Description of the task:
Exact copy, pictures omitted: the line holding "Total | Similarity Score: 6.519 -> 5.769" and every line after it down to the end of the entries.

Source records:

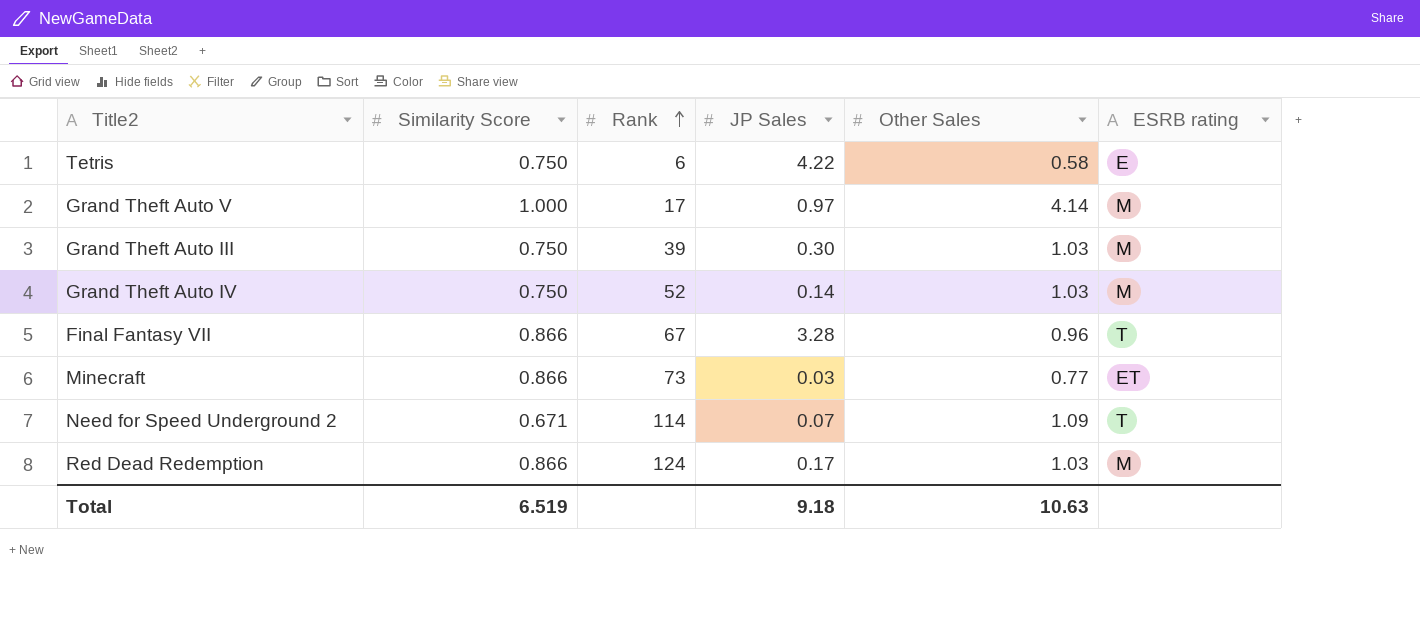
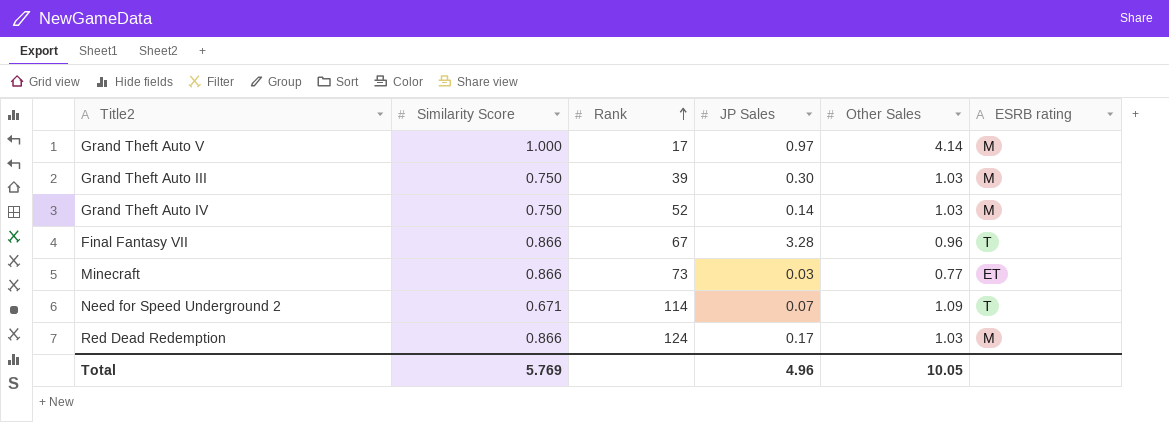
row Tetris: 0.750 | 6 | 4.22 | 0.58 | E -> none
Total | Similarity Score: 6.519 -> 5.769
Total | JP Sales: 9.18 -> 4.96
Total | Other Sales: 10.63 -> 10.05

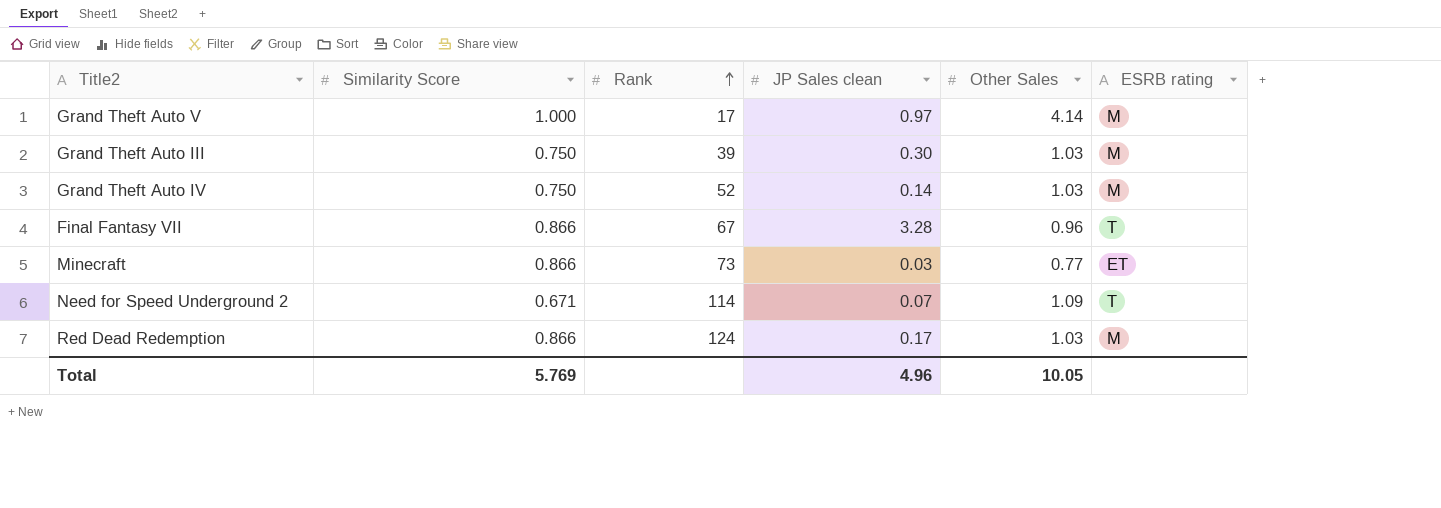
column name: JP Sales -> JP Sales clean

Answer:
Total | Similarity Score: 6.519 -> 5.769
Total | JP Sales: 9.18 -> 4.96
Total | Other Sales: 10.63 -> 10.05

column name: JP Sales -> JP Sales clean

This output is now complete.